Une nouvelle gamme de soins et compléments alimentaires
Ayant déjà étendu son offre à d’autres produits connexes autour des règles, Jho sortira en février 2022 une gamme de soins et compléments alimentaires dédiée à la ménopause. Une opération de pré-vente a été lancée lundi 8 novembre sur Ulule. "C’est la première fois que nous réalisons une campagne participative en vue du lancement d’un de nos produits", explique Dorothée Barth, qui a fondé Jho avec Coline Mazeyrat.

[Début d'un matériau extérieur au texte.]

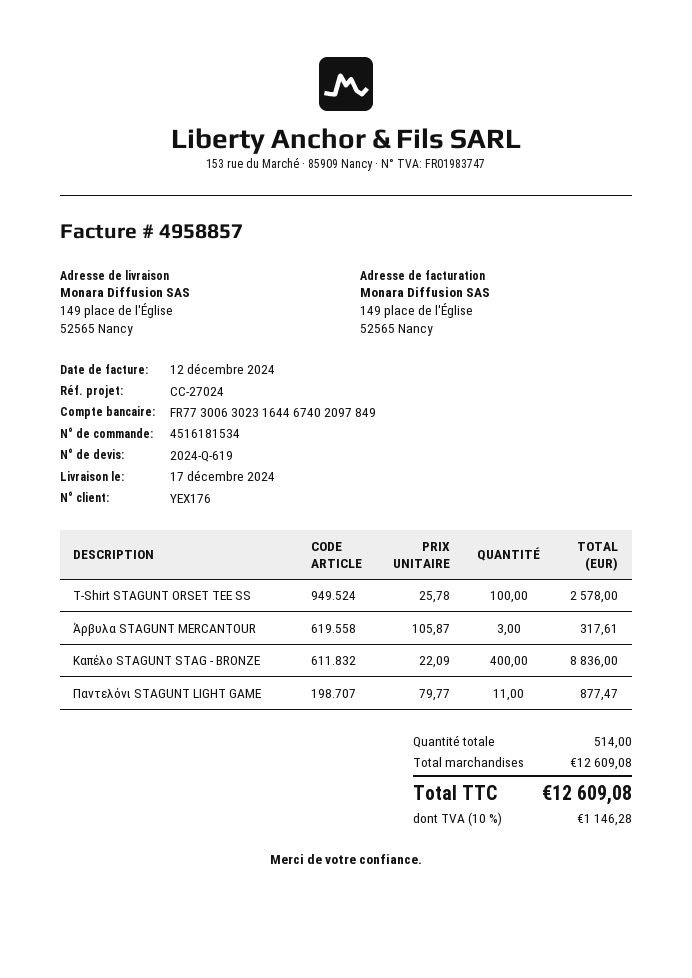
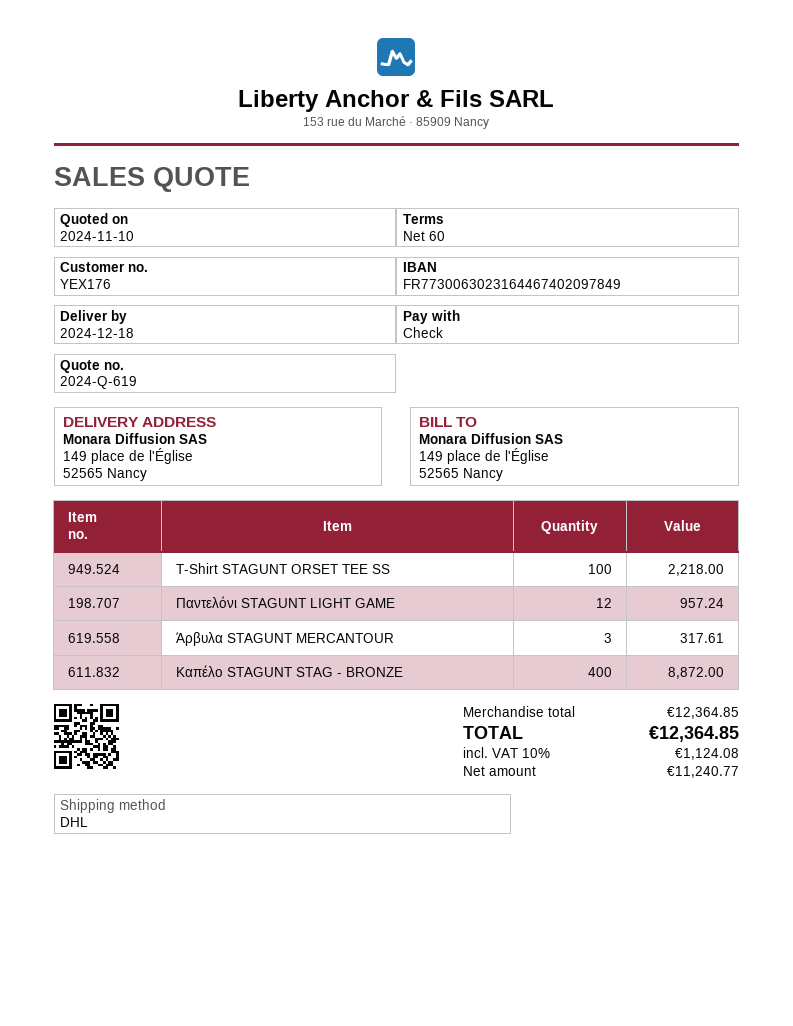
delivery date: 2024-12-17 -> 2024-12-18
T-Shirt STAGUNT ORSET TEE SS: 100 for 2578.00 -> 100 for 2218.00
Καπέλο STAGUNT STAG - BRONZE: 400 for 8836.00 -> 400 for 8872.00
Παντελόνι STAGUNT LIGHT GAME: 11 for 877.47 -> 12 for 957.24
subtotal: 12609.08 -> 12364.85
tax: 10% = 1146.28 -> 10% = 1124.08
total: 12609.08 -> 12364.85

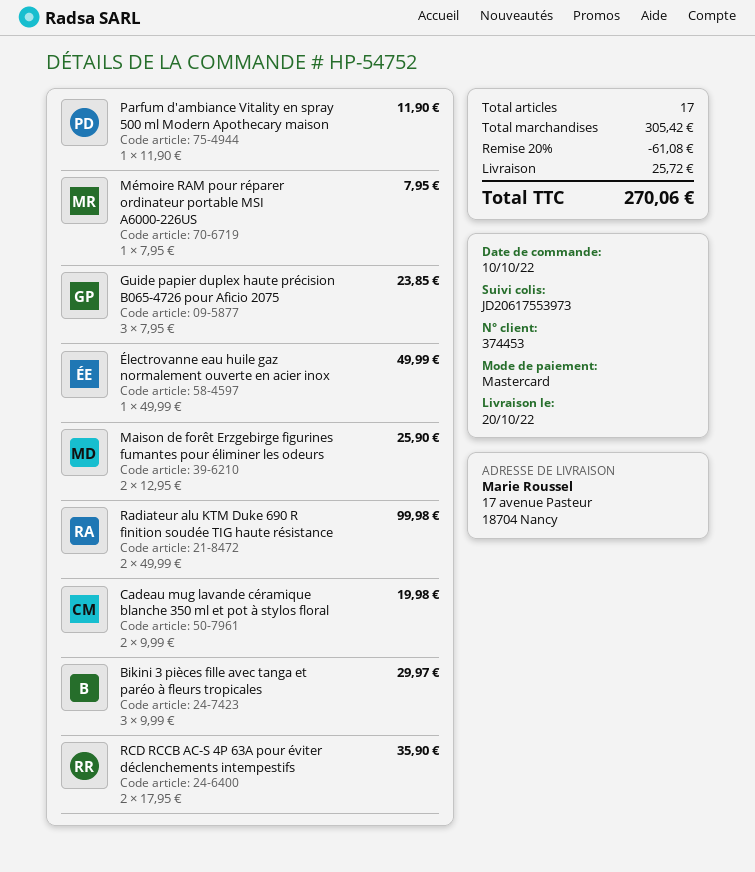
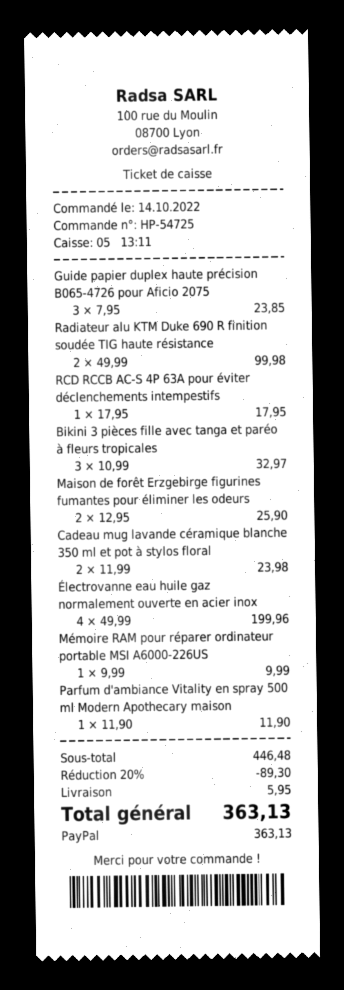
order number: HP-54752 -> HP-54725
order date: 2022-10-10 -> 2022-10-14
payment method: Mastercard -> PayPal
Mémoire RAM pour réparer ordinateur portable MSI A6000-226US: 1 x 7.95 = 7.95 -> 1 x 9.99 = 9.99
Électrovanne eau huile gaz normalement ouverte en acier inox: 1 x 49.99 = 49.99 -> 4 x 49.99 = 199.96
Cadeau mug lavande céramique blanche 350 ml et pot à stylos floral: 2 x 9.99 = 19.98 -> 2 x 11.99 = 23.98
Bikini 3 pièces fille avec tanga et paréo à fleurs tropicales: 3 x 9.99 = 29.97 -> 3 x 10.99 = 32.97
RCD RCCB AC-S 4P 63A pour éviter déclenchements intempestifs: 2 x 17.95 = 35.90 -> 1 x 17.95 = 17.95
subtotal: 305.42 -> 446.48
discount: 20% = 61.08 -> 20% = 89.30
shipping: 25.72 -> 5.95
total: 270.06 -> 363.13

Cette opération de pré-commercialisation s’inscrit aussi dans une volonté de communication. "L’idée, c’est de lever les tabous existants sur la ménopause. Nous allons aussi lancer un podcast sur ce thème mais plus largement sur les cycles des femmes", précise celle qui a démarré sa carrière en tant que journaliste. Comme les autres DNVB, Jho mise principalement sur le marketing digital et les réseaux sociaux pour se faire connaitre des consommateurs, ses fondatrices n’hésitant pas à y incarner la marque.

B2B, pop-up storeS…
Sur son site web, JHO fait état de 65 000 clientes aujourd’hui, contre 50 000 en mai 2020. Les produits y sont vendus par achats uniques ou sur abonnement. "Nous avons atteint en B2C un chiffre d’affaires de 3 millions d'euros." Il était de 2 millions d'euros en 2019. Si la marque garde son axe DNVB, avec une commercialisation principalement axée sur le web sans intermédiaire, elle a déjà diversifié ses marchés en proposant ses produits en B2B.

S’ajoute désormais la vente en petites surfaces avec de premiers tests à venir dans des enseignes de proximité comme Carrefour Market, Franprix ou Monop’. "Ce sont ces enseignes qui sont venues nous chercher", se félicite Dorothée Barth qui avait déjà expérimenté la vente en physique avec un pop-up store de quelques jours à Paris mi-octobre. A Nantes, Jho a considérablement étoffé son équipe depuis mai 2020, passant de sept à 24 salariés aujourd’hui.